Something natural. From the outside, this conflict can be seen as something very bloody, like the one we see between humans themselves to dominate a specific territory. But science believed that there was something more behind it, and in the end it has been seen that these wars They are more natural than we think within nature itself. And it gives us a concrete idea of how the minds of these animals work.
The PNAS scientific journal just found the biological logic behind this massacre, and has not hesitated to confirm that we are facing an evolutionary strategy very profitable. After the victory, the females in the winning group not only doubled their fertility, but infant mortality plummeted.
A spoil of war. The investigation, led by Brian Wood and veteran anthropologist John Mitani, puts numbers to this brutality. And in this lapse of time the Ngogo expanded their domains by 22% at the cost of eliminating the neighbors who were occupying it in that case.
But just like humans, we often create wars. to get more resourcesanimals seem to do something similar. This territorial expansion brought with it a great abundance of food resources that completely transformed the demographics of the group.
To get an idea, the researchers in this case compared data from the three years before the conquest with those from the three years after. In this case it was seen that before the victory there were only 15 births in the group, while after the victory there were 37 new offspring. And it is not something random, since it is the first time that cooperative killing between groups has been linked to “territorial gain and greater reproductive success.”
The biological sense. But beyond the fact that more chimpanzees are born in this environment, it has also been seen that much more survive. And in the chimpanzee population, infant mortality is really high because they suffer from serious malnutrition at the beginning of their lives, as well as diseases or infanticide.

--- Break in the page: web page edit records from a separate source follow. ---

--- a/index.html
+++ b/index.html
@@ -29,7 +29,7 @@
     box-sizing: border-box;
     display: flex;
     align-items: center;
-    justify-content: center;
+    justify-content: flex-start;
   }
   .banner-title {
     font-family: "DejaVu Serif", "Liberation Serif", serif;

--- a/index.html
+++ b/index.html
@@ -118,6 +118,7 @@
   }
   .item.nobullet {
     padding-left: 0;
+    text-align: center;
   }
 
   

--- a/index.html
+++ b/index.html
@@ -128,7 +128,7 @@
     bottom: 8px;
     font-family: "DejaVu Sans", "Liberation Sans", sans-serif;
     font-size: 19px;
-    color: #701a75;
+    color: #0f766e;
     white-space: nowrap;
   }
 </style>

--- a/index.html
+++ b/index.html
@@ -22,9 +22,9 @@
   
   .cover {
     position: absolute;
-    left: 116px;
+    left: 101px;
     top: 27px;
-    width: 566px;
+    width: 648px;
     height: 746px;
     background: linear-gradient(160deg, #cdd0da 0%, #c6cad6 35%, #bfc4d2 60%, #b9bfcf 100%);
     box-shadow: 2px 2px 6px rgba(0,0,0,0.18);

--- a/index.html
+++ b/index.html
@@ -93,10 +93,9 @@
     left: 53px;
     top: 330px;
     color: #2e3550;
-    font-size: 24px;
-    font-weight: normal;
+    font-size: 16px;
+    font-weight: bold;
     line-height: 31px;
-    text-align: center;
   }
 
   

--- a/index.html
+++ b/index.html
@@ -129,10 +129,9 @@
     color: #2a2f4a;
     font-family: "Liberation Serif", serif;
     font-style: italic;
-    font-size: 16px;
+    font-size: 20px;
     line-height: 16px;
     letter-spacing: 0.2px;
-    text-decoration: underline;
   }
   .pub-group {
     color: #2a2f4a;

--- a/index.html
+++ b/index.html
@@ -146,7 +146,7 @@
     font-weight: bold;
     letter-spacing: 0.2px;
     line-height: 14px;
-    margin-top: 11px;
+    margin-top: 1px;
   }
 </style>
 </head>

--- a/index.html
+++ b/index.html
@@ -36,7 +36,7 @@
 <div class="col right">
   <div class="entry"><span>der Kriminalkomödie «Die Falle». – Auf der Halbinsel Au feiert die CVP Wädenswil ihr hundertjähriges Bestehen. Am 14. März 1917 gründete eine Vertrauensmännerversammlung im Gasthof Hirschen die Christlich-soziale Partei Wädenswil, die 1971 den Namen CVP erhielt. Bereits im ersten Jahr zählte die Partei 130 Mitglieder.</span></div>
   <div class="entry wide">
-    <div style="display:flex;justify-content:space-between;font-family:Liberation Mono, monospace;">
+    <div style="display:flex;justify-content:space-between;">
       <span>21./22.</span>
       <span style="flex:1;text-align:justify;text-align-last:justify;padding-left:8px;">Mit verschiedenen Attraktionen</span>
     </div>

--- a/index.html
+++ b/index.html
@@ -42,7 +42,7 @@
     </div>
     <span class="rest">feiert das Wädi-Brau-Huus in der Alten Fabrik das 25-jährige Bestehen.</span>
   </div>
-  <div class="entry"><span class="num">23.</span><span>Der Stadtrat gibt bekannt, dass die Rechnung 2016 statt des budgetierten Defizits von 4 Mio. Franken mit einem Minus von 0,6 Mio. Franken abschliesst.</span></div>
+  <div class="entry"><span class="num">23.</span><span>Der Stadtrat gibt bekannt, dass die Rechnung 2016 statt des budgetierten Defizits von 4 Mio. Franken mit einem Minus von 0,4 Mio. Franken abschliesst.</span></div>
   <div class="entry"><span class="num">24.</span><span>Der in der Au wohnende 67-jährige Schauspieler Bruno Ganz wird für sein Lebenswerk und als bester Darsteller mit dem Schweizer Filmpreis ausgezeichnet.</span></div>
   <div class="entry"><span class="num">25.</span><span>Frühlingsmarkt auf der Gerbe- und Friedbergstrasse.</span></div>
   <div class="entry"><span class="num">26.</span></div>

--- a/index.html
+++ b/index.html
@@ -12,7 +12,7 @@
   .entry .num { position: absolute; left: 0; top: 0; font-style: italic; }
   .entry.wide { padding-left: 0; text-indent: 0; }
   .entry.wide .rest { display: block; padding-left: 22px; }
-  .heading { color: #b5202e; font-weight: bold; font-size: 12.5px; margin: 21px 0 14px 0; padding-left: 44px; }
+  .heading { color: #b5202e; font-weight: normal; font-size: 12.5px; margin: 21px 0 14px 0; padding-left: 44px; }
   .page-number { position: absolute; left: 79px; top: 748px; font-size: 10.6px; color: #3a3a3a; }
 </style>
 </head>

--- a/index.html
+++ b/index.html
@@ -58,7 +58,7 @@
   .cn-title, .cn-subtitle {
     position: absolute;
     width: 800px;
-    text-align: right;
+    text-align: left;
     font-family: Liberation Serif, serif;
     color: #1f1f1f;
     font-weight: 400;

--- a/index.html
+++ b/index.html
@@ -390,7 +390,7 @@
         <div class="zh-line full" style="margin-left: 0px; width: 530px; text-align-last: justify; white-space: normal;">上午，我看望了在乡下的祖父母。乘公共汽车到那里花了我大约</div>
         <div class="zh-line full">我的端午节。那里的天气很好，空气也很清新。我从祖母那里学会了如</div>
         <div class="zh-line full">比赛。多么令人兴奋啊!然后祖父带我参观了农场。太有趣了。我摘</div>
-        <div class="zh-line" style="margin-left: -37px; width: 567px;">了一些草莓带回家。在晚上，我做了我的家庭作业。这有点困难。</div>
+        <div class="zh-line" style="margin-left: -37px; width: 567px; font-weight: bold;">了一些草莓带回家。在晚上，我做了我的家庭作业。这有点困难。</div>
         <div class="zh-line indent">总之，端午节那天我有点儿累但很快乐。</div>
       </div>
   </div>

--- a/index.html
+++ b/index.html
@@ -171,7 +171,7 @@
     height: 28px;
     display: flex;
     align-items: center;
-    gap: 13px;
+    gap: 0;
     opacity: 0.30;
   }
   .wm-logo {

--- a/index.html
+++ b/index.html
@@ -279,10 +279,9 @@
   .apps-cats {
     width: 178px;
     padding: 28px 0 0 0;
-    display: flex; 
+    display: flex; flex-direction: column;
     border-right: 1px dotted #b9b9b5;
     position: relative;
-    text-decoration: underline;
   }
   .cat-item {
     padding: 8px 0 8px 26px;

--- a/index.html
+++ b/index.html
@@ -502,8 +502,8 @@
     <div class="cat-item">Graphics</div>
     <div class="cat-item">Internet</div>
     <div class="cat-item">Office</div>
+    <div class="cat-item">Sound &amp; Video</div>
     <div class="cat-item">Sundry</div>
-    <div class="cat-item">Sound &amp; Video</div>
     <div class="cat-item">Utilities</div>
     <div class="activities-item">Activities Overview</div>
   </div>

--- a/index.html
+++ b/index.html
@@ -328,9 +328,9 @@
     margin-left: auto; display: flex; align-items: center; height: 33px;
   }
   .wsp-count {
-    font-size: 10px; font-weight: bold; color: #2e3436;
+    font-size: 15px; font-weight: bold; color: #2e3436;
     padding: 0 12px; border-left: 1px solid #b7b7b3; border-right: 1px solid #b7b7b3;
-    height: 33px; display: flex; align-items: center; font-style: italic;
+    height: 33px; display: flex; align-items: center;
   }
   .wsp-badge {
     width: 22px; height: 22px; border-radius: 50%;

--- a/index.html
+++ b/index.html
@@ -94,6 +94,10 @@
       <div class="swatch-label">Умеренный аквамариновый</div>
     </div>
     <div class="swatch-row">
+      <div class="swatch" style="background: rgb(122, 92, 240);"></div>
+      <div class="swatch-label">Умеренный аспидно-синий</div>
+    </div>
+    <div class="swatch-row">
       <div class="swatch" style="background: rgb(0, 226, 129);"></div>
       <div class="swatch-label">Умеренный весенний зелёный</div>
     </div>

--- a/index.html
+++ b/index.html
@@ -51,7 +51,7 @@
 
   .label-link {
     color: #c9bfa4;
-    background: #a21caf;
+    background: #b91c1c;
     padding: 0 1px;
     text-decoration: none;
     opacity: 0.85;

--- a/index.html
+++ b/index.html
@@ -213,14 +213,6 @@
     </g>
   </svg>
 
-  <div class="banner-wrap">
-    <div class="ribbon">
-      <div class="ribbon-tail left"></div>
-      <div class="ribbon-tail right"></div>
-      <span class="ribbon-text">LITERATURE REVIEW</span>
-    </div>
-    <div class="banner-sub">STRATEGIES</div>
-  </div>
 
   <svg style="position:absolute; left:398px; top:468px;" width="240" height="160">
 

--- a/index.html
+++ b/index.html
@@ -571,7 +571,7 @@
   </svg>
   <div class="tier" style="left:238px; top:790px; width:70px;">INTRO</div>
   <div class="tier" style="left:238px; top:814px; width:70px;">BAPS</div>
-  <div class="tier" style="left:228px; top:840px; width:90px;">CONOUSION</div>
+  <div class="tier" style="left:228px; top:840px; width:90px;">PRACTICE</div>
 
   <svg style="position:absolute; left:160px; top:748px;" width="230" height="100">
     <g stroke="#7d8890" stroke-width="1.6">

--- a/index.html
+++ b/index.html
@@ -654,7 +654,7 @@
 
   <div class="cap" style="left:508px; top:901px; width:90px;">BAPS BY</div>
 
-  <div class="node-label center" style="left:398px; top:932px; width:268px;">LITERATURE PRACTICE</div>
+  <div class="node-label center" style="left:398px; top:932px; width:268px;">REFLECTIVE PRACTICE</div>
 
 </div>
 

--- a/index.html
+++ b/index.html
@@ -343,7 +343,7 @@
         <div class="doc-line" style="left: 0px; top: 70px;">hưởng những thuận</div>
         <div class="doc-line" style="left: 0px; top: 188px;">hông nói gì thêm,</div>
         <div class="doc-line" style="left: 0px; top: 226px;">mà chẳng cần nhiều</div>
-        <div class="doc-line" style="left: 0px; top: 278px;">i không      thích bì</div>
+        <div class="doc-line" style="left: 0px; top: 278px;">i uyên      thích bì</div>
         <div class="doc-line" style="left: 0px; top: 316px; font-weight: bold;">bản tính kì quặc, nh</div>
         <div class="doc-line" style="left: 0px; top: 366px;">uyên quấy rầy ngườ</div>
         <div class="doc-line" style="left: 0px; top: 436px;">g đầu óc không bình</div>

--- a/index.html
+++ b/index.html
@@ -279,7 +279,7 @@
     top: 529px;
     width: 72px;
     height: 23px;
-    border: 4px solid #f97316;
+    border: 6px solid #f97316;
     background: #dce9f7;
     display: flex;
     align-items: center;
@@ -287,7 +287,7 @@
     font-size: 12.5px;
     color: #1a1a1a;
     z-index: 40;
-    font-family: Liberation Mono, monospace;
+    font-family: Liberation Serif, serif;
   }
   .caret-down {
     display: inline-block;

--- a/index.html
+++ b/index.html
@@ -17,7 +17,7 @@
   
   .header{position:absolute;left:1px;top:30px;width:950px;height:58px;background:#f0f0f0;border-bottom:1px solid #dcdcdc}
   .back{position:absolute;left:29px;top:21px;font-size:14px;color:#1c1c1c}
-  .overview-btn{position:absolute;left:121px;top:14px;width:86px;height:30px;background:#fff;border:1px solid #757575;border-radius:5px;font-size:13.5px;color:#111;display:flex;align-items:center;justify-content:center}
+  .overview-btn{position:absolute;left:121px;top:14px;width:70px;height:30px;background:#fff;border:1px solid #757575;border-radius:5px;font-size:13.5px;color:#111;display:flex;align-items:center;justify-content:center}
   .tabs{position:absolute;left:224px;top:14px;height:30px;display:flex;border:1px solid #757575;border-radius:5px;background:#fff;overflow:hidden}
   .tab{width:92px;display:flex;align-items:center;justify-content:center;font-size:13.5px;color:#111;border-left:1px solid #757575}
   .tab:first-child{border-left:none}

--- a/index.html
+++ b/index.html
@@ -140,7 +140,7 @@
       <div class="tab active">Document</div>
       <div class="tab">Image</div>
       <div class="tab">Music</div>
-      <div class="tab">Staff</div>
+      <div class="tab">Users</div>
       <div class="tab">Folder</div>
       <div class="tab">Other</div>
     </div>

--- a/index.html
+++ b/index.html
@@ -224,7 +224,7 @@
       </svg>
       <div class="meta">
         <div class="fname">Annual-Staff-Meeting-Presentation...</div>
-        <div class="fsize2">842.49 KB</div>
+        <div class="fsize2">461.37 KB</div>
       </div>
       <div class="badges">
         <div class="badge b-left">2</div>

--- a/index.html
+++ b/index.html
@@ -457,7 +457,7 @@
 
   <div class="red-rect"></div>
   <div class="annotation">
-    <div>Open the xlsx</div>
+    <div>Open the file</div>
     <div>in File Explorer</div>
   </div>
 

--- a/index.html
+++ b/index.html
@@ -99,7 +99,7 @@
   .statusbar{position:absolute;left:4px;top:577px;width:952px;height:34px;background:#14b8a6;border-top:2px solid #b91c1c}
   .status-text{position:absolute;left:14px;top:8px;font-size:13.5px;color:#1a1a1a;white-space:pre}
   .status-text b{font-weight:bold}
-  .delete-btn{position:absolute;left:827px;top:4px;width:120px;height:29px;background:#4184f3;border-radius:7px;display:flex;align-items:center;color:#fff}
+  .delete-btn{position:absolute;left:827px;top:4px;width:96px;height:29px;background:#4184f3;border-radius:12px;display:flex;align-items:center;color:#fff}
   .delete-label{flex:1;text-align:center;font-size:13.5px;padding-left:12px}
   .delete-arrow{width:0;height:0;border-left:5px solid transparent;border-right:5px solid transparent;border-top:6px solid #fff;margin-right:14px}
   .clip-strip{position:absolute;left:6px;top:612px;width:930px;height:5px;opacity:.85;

The data is quite clear. Before winning the war, 41% of the offspring died before they were three years old. After annexing neighboring territory and eliminating border threats, that figure radically dropped to 8%.
Because? The equation is quite simple: more food in the environment, less competition and greater security as there are not so many enemy incursions that kill their young.
Josep Call, a primatologist at the University of St Andrews, defines it as “biological rationality”. It is not a moral decision, it is pure natural selection: the genes of those who successfully apply this violence are much more likely to perpetuate themselves.
Death patrols. A question that we can ask ourselves in this case is how an animal with these characteristics can be organized to go to war. And although we may think that they do it without thinking about it first, the reality is that they organize very well calculated border patrols in their territory.
Upon reaching the border, these animals completely change their behavior, as they become much quieter to maintain stealth, with a strategy that is quite similar to what we can see in a human military exercise.
The moment they encounter a rival group, if they are outnumbered they know that they will not be able to win and the smartest thing to do is to retreat. But if the situation is contrary, it will be attacked without mercy.
Attacks include hitting, biting and dismembering. It is a coordinated violence that, in the case of the Ngogo, was favored by an unusual demographic factor: they had a disproportionate number of males, which allowed them to form patrol “squads” that were more lethal than those of their neighbors who did not have this advantage.
War? Although the parallel with human conflicts is inevitable, scientists prefer the term “intergroup violence.” The reasons that exist to defend this difference are that among chimpanzees there is no ideology, but rather they do it exclusively out of biological necessity, such as having food or providing for the smallest members of the community. And the truth is that annihilating the neighbors is one of the smartest ways to achieve this.